Sharia: Soldiers don’t know if they’re eating Halal meat

British soldiers are eating halal meat without their knowledge, the Ministry of Defence (MOD) has admitted.

Earlier this year it emerged that supermarkets and high street restaurants are selling meat killed in accordance with Islamic law without telling customers – prompting calls for better labelling.

Now, following a Freedom of Information request, the MOD says it “does use Halal and Kosher meat in its meals”.

Label

However, it does not hold information on what percentage of its total meat is killed along Islamic lines, as they said it was a matter for its food supply contractors – Purple Foodservice Solutions Ltd.

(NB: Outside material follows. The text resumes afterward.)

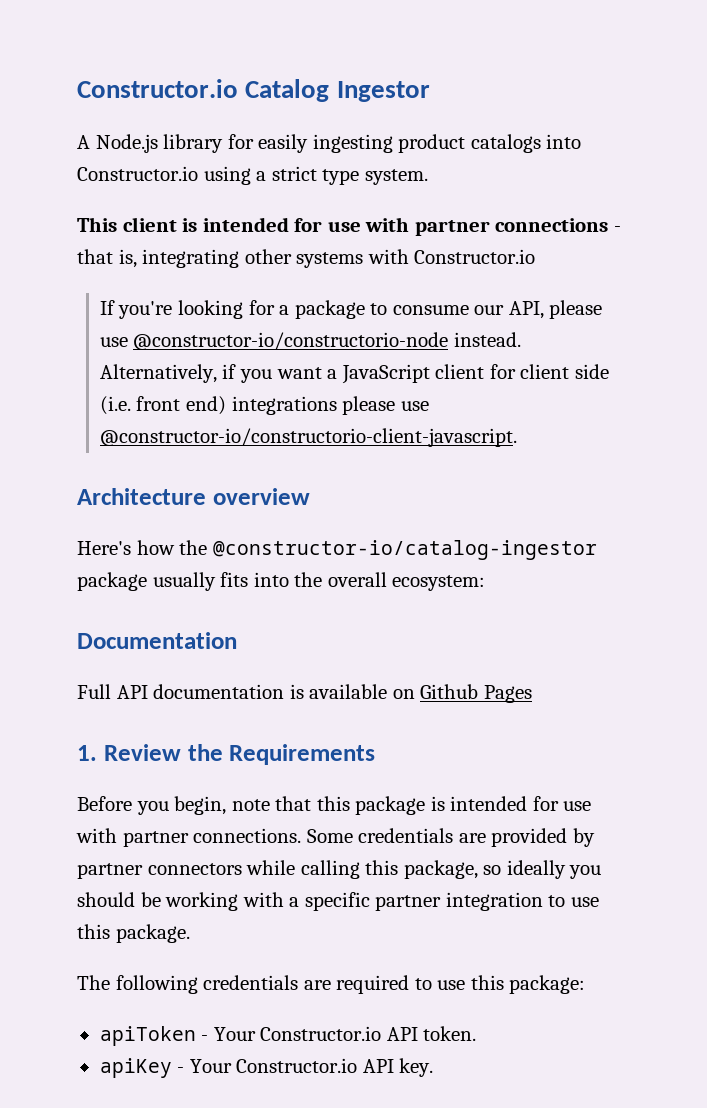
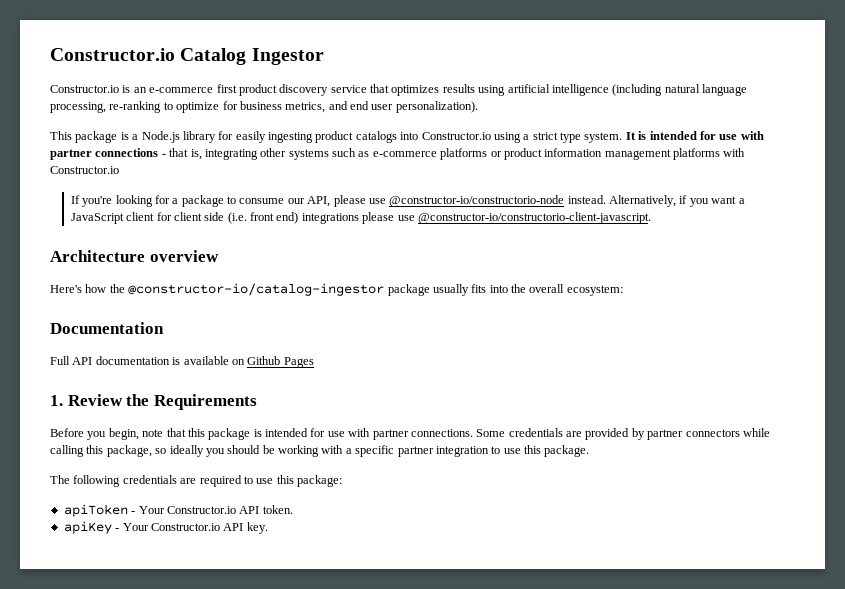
- A Node.js library for easily ingesting product catalogs into Constructor.io using a strict type system.
- This client is intended for use with partner connections - that is, integrating other systems with Constructor.io
+ Constructor.io is an e-commerce first product discovery service that optimizes results using artificial intelligence (including natural language processing, re-ranking to optimize for business metrics, and end user personalization).
+ This package is a Node.js library for easily ingesting product catalogs into Constructor.io using a strict type system. It is intended for use with partner connections - that is, integrating other systems such as e-commerce platforms or product information management platforms with Constructor.io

Philip Hollobone MP called for the MOD to change its practice.

“I absolutely think they should label the meat they are serving to their servicemen and women. We all want to know what we are eating.

“Religious groups want to know and a lot of people have objections to ritual slaughter”, he said.

Alternative

The MOD’s policy is “in line with current UK legislation and Government guidelines”, it said, but Hollobone commented: “Just because they don’t have to label food doesn’t mean they shouldn’t.”

The MOD also said: “Troops can ask at the serving point if the food that is being served is halal. There is always an alternative option.”

The Government has said that a review of food labelling would only happen after a European study had taken place.

Scandal

In May national newspapers reported that big chains including Tesco, Waitrose, Morrisons and Marks and Spencer were among those not labelling some of their halal meat.

Restaurant chains Pizza Express, ASK and the Slug and Lettuce were also named for their lack of transparency on the issue.

Colin Hart, Director of The Christian Institute, said at the time: “It’s a major public scandal that people are being duped into buying halal food. Supermarkets and restaurants should declare what they’re selling.”

Choice

The Muslim Council of Britain and the Chairman of a Jewish animal slaughter group also backed “comprehensive labelling”.

They said this “would offer all consumers genuine choice, whether they are motivated by animal welfare, religious observance, or even intolerance”.

The Sikh Council called for an “urgent change” on the issue, saying: “Consumers are being denied the right to make an informed choice”.